A.J. Allmendinger wasn't trying out for a job so much as trying out a race car for his former employer at Sebring International Raceway on Tuesday.
But the end result could be the same.
After losing his job driving for Penske Racing's Sprint Cup team last year because of a drug suspension, the 31-year-old acquitted himself well in his return to open-wheel racing after a seven-year absence, team officials said.
And he will be entered in his first Indianapolis 500 in the car on May 26 if sponsorship is secured.
"We're not really testing A.J. We're letting A.J. test the car and the program and if we run a third car, it's going to be with him," Penske president Tim Cindric said. "Our initial plan would be to try and run him at Indy."

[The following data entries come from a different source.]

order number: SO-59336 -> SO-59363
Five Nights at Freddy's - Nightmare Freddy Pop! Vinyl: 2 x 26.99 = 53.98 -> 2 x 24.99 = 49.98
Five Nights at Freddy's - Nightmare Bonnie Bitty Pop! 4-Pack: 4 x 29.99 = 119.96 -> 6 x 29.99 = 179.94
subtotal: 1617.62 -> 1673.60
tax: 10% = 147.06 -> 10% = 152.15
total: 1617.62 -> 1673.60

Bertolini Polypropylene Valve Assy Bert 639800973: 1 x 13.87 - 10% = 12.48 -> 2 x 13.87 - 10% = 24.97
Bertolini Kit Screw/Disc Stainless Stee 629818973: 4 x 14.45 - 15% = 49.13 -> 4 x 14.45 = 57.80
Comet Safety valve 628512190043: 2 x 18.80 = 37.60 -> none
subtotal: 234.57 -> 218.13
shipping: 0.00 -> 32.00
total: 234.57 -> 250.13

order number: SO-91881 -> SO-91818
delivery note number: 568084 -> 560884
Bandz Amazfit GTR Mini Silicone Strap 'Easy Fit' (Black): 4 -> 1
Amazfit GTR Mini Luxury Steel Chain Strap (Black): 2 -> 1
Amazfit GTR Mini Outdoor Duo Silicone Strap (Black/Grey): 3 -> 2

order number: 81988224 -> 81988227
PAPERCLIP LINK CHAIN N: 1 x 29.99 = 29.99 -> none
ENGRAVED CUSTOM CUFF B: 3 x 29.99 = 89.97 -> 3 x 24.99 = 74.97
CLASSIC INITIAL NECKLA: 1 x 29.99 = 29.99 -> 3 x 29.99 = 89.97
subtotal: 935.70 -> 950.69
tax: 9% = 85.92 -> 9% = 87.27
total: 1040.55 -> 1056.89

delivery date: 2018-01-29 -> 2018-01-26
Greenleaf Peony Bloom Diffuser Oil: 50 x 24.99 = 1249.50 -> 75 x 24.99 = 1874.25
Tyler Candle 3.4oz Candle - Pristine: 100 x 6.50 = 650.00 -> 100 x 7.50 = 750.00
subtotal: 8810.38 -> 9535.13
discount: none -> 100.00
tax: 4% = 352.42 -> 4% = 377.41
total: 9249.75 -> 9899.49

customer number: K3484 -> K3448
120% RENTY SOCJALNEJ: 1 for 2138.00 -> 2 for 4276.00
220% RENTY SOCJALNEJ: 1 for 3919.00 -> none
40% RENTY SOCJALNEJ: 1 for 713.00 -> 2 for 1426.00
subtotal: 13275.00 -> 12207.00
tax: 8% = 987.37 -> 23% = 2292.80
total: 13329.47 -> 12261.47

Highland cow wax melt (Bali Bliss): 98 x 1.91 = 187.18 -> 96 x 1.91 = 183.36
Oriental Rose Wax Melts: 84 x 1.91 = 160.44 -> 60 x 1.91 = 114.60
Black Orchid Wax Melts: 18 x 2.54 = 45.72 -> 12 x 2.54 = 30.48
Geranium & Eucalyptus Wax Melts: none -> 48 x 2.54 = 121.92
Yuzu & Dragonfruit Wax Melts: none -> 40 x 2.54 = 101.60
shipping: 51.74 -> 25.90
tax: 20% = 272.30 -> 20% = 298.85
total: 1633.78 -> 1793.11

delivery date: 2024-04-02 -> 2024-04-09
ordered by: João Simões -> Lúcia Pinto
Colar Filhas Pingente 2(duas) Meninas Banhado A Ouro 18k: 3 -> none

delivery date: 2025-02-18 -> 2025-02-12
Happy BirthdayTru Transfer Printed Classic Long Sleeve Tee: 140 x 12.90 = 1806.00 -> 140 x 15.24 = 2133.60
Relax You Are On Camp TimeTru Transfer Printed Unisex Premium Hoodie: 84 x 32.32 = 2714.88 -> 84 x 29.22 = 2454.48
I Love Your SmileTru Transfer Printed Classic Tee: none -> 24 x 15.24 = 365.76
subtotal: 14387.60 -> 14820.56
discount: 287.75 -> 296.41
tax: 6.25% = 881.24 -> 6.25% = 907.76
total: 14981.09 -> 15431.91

The team chose to use Allmendinger over Ryan Briscoe, who drove Penske's third car from 2008 until last season.
Cindric said the plan calls for Allmendinger to test the car again at Barber Motorsports Park in Alabama in March and then enter the race there on April 7.
With no oval races on the IndyCar schedule before the Indianapolis 500, he would likely be allowed an oval test before his rookie orientation at Indianapolis Motor Speedway, Cindric said.
"This is kind of an introduction to a modern-day IndyCar, is how we're treating it," Cindric said.
Allmendinger was suspended by NASCAR in July after failing a random drug test and released by Penske when a backup "B'' sample also tested positive for a banned substance.
He completed NASCAR's "Road to Recovery" program and was reinstated in September, but has yet to find work.
Penske offered Allmendinger — who won five races and finished third in the Champ Car standings in 2006 — another chance with his open-wheel team.
After admitted nervousness on Tuesday — including reflexively grabbing a hand clutch positioned where the gear shift used to be in the last version of a Champ Car he drove — Allmendinger was seventh of 13 drivers and within .632 seconds of leader in the morning session on the narrow and fast 1.7-mile road course, surprising Cindric.
"I feel like I got within a second of the lap time real quick, then you're like, 'Oh, I got this.'" Allmendinger said. "Then all of a sudden you're like, 'God, it's hard to get the second second, and that's the thing that makes these things so tough."
Allmendinger was 12th-fastest by the end of the session at 6 p.m., but roughly the same amount of time behind leader Takuma Sato.
Will Power, who raced briefly in Champ Car with Allmendinger, wasn't surprised his would-be teammate was adapting quickly.
"It didn't take him long," Power said. "You can imagine after a couple of tests he will be probably right back on top of things again, like, setting the pace, so, it's good, good for us to have someone quick as him."
Allmendinger said awaiting a verdict on sponsorship would not be difficult, even with so much out of his hands.
"You see my last six months? I've been waiting for a long time," he said. "The waiting doesn't matter to me. All this process I've learned a lot about myself and become a better person. As bad as it sounds, it's the truth in life. All you can do is take care of yourself and do the things you can control. ... I never expected this phone call to begin with. I'm already happier than I've ever been."